Мун подавила смешок.
— Какой же ты глупый!
— Ты можешь предложить лучший ответ?
Мун опустила на колени книжку, которую читала.
— Влюбиться? По-настоящему? Это когда тебе есть что сказать кому-то, и столько, что хватит провести с ним всю жизнь, пусть даже молча.

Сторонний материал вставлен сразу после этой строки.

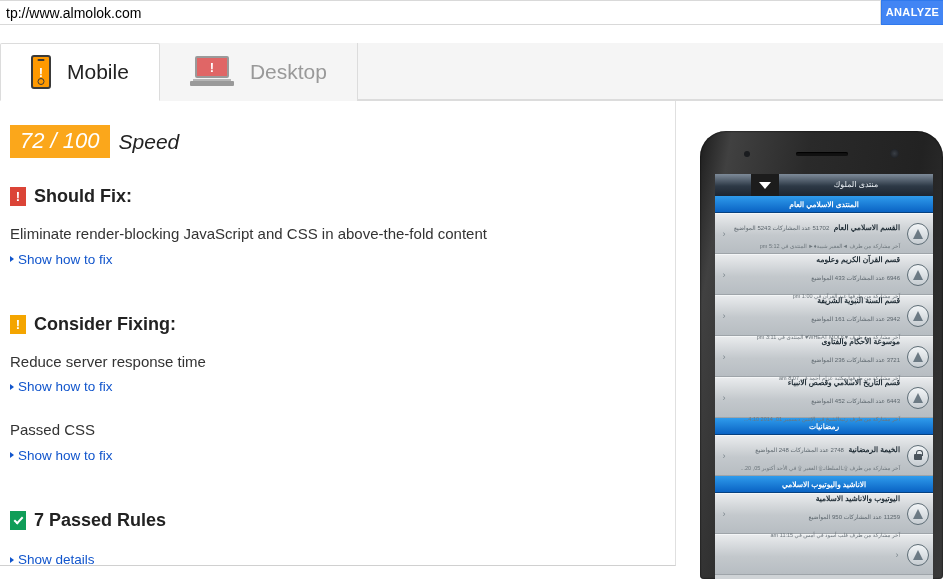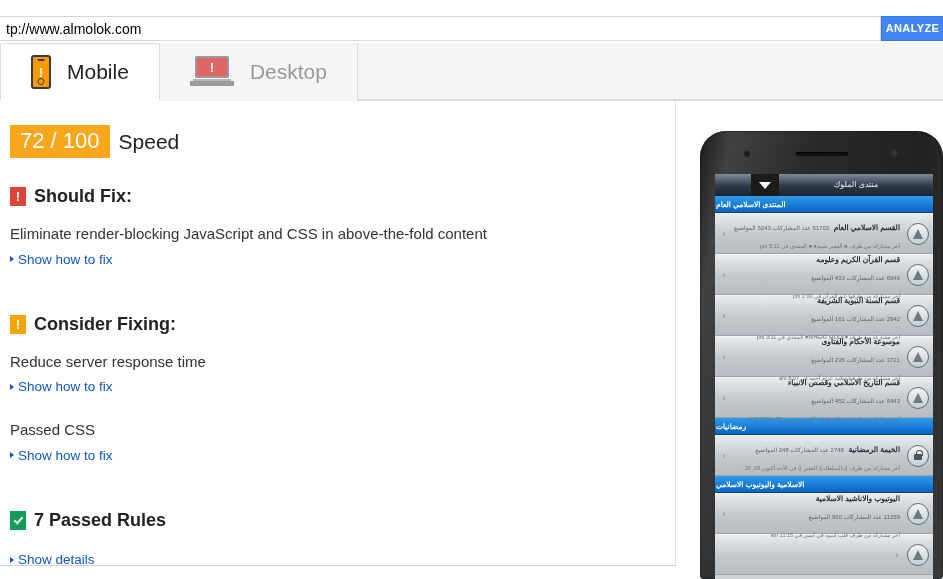"tp://www.almolok.com" .urlbar-row { top: 16px -> 0 }
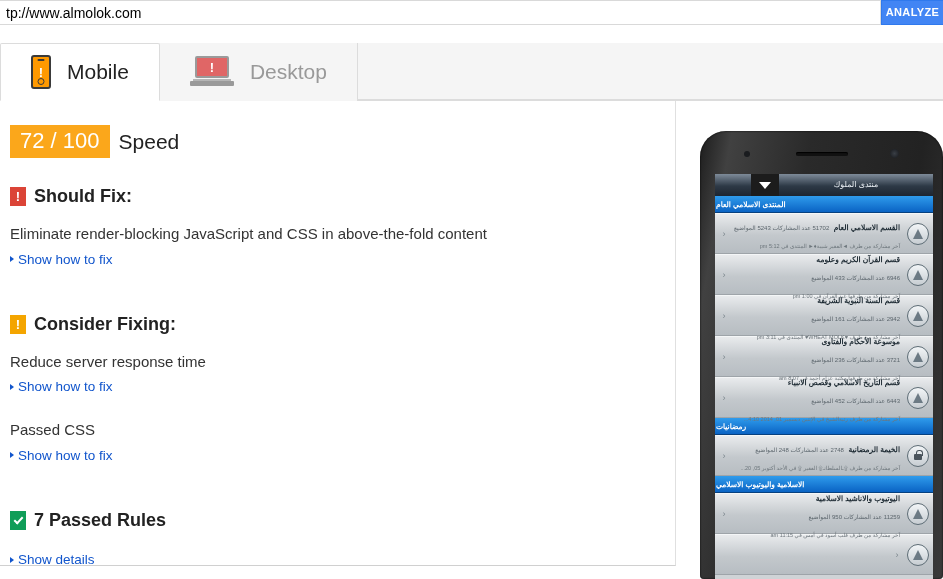"72 / 100" .score-row { font-style: none -> italic }
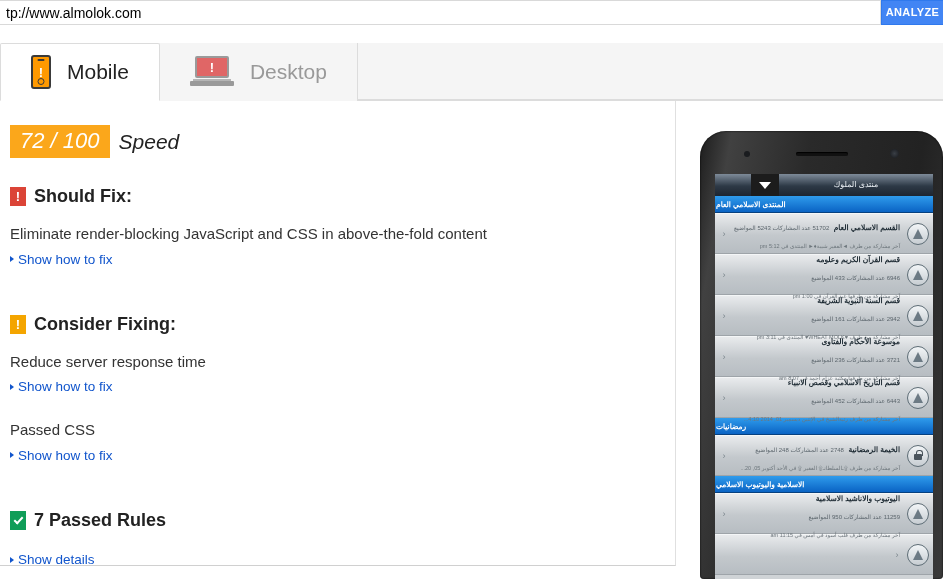"المنتدى الاسلامي العام" .cat-head { text-align: left -> center }
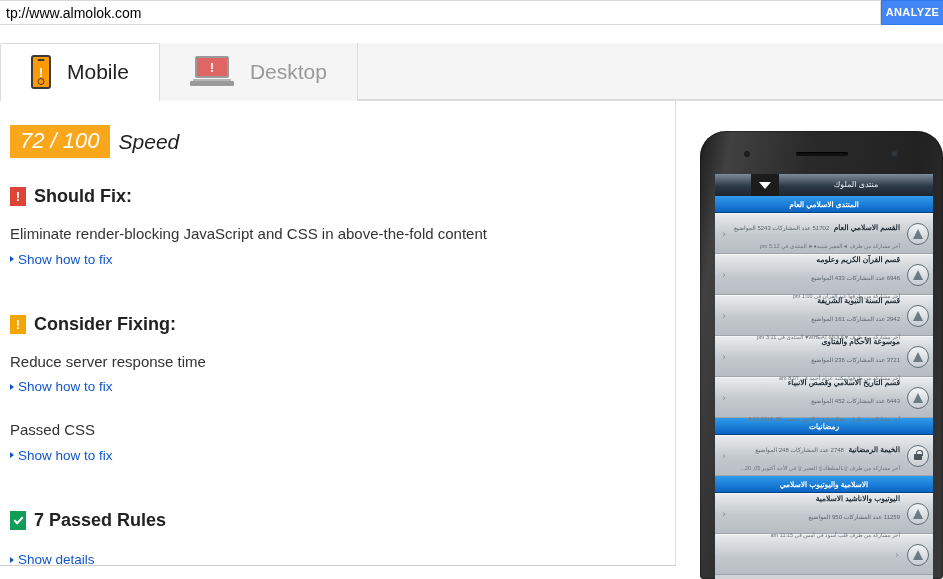"الاسلامية واليوتيوب الاسلامي" div.cat-head { text: الاسلامية -> الاناشيد }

Поп бросил на меня вопросительный взгляд.
Я вернулся к теме:
— А можно влюбиться в кого-то, кого на самом деле не существует?
Тут Поп от души рассмеялся.
— А как же! Из-за этого-то и бывают разводы!
Я не понял. И отстал.
Epidemic
На переменах, если кто прячется по углам, это всегда заметно. Этот поразил меня в первую очередь тем, что выглядел точно таким же зомби, как Камо. Никогда ни на кого не глянет. И все время сидит в одном и том же углу, опираясь спиной о третий столб школьного крыльца. Уже несколько дней я наблюдал за ним. Это был крепыш, стриженный под ноль, таскавший ранец чуть не с себя размером. Всякий раз одни и те же действия в одном и том же порядке: сядет, прислонясь к столбу, откроет ранец, достанет кучу словарей, начинает в них рыться — и все, его больше нету. Вокруг него дрались, через него перешагивали, как через естественное препятствие, мимо просвистывали мячи, а он и ухом не вел, словно сидел в тиши библиотеки.